### TASK OBJECTIVE
Output the data in full. Keep every word exact and exclude the pictures.

### PROVIDED INFORMATION
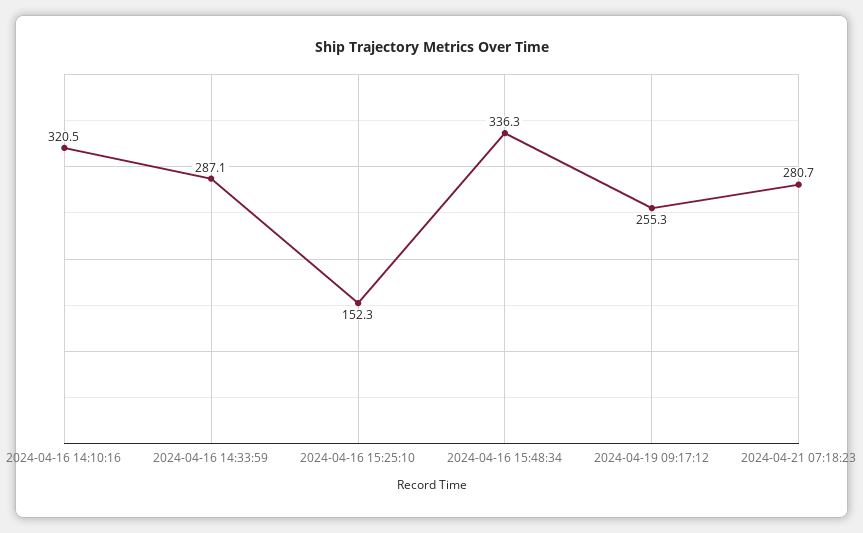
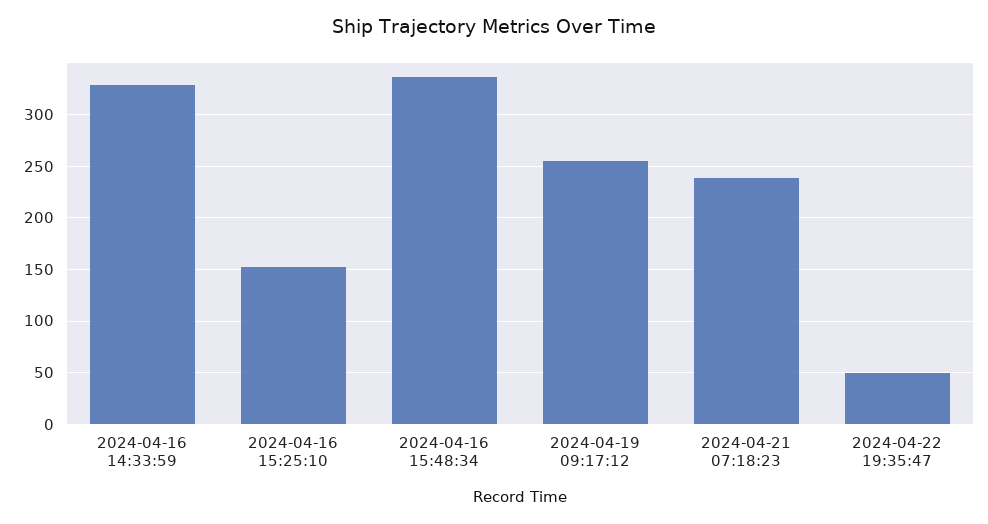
2024-04-16 14:10:16: 320.5 -> none
2024-04-16 14:33:59: 287.1 -> 330
2024-04-21 07:18:23: 280.7 -> 240
2024-04-22 19:35:47: none -> 50

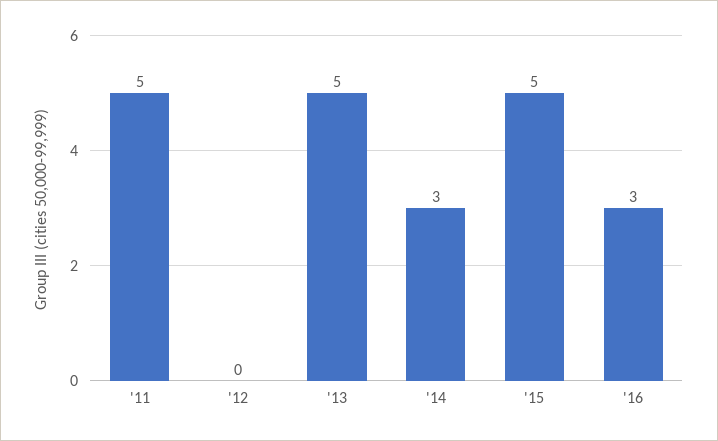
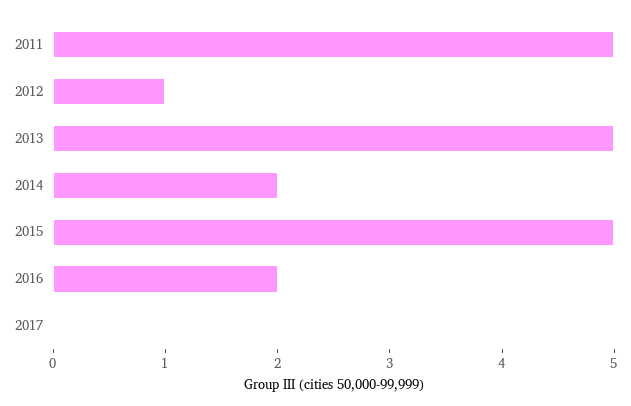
'12: 0 -> 1
'14: 3 -> 2
'16: 3 -> 2
2017: none -> 0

### EXERCISE ANSWER
2024-04-16 14:10:16: 320.5 -> none
2024-04-16 14:33:59: 287.1 -> 330
2024-04-21 07:18:23: 280.7 -> 240
2024-04-22 19:35:47: none -> 50

'12: 0 -> 1
'14: 3 -> 2
'16: 3 -> 2
2017: none -> 0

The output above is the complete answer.